As they log into the system, each user is registered with the JSDT
server in a default “global” discussion room.
Messages sent by any user in this discussion room are received by all
other current users of the system. Each
ontology also defines its own discussion room, which is created the first time
any user opens the ontology for browsing or editing. Users who open the same ontology are added to that ontology’s
discussion room automatically and can see the messages from and collaborate
with other users within that ontology’s discussion room. A user can also open a private chat session
with any other user who is logged on to the system.
Edits to any ontology
in the system are broadcasted to all users, regardless of their interest. The change record indicates the type of edit
operation, the affected concept and ontology, and the user who performed the
action. Figure 4 is a snapshot of the
collaboration window that shows the system log and a discussion between
collaborators. Any changes to the
ontology are committed to the database immediately, so that the changes are
available to all other users in real time. An icon is displayed automatically
next to the concepts within an open ontology that have been modified by other
users, indicating to the user that the information currently displayed in the
Ontology Builder client is no longer accurate.

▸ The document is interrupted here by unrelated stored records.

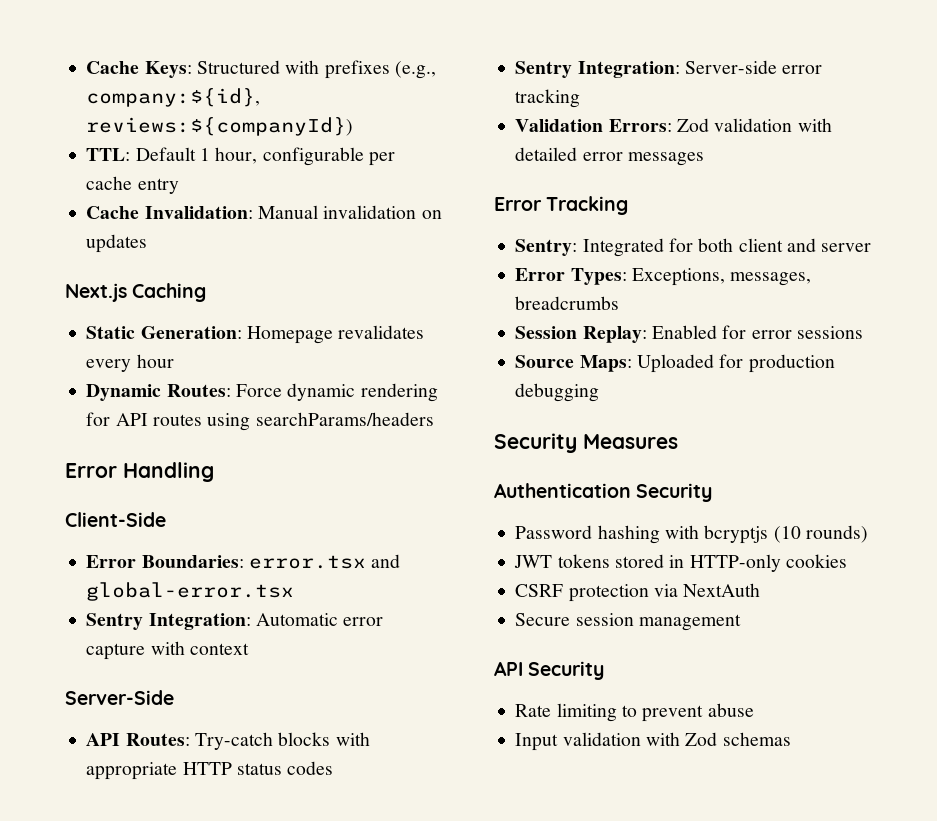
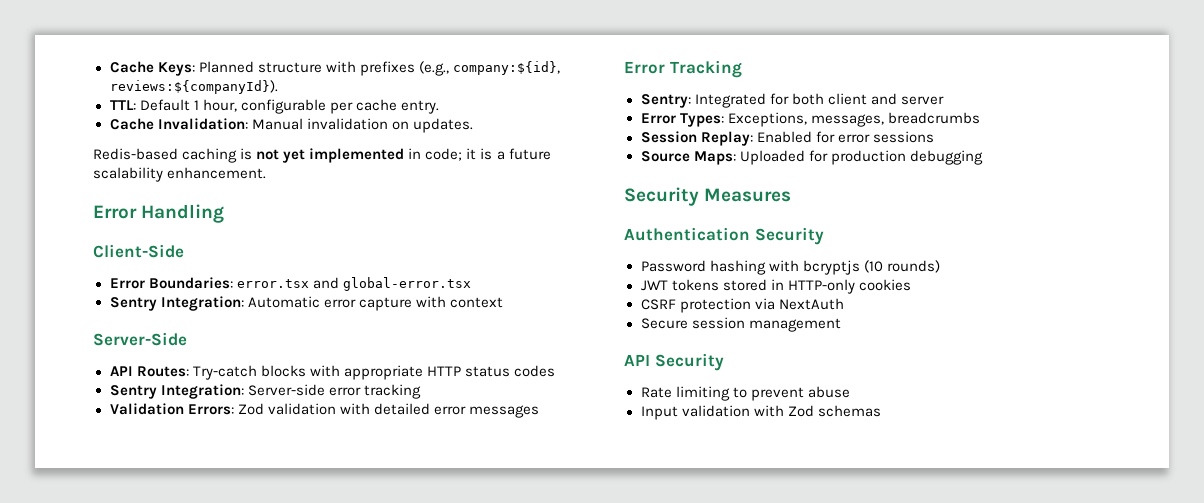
- Cache Keys: Structured with prefixes (e.g., company:${id}, reviews:${companyId})
+ Cache Keys: Planned structure with prefixes (e.g., company:${id}, reviews:${companyId}).
- TTL: Default 1 hour, configurable per cache entry
+ TTL: Default 1 hour, configurable per cache entry.
- Cache Invalidation: Manual invalidation on updates
- Next.js Caching
- Static Generation: Homepage revalidates every hour
- Dynamic Routes: Force dynamic rendering for API routes using searchParams/headers
+ Cache Invalidation: Manual invalidation on updates.
+ Redis-based caching is not yet implemented in code; it is a future scalability enhancement.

The user might already know what has changed based on the discussion
with other collaborators or can look in the system messages to see exactly what
was changed in the affected concept. An
ontology can be refreshed at any point to retrieve the latest state.
Since multiple
collaborators can make changes to the same ontology, some kind of locking
scheme is necessary to prevent users from overwriting each other’s changes. Ontology Builder uses a pessimistic locking
strategy that requires an explicit lock to be acquired by a collaborator before
any edits are allowed to a concept.
Explicitly locking a concept implicitly locks all of the parents and
children of the locked concept, preventing other users from editing either the
children or the parents of the locked node. Explicitly locking a concept still
allows other users to edit the siblings of the locked concept. Locked concepts are shown with a locked icon
in all of the clients, indicating which concepts are currently being
edited. This locking strategy enables
multi-user collaboration and reduces inconsistencies generated from multiple collaborators
working on the same ontology.
Figure 4: Collaboration Window in Ontology Builder
Ontology Builder
provides a validation engine to resolve any inconsistencies that might have
been introduced during the ontology development and maintenance process. Maintaining consistency is not only critical
during the development process where a particular ontology might “use” other
ontologies, it is absolutely critical during the deployment phase where the
ontologies have to be valid and consistent so that they can be used by
applications consistently without any errors.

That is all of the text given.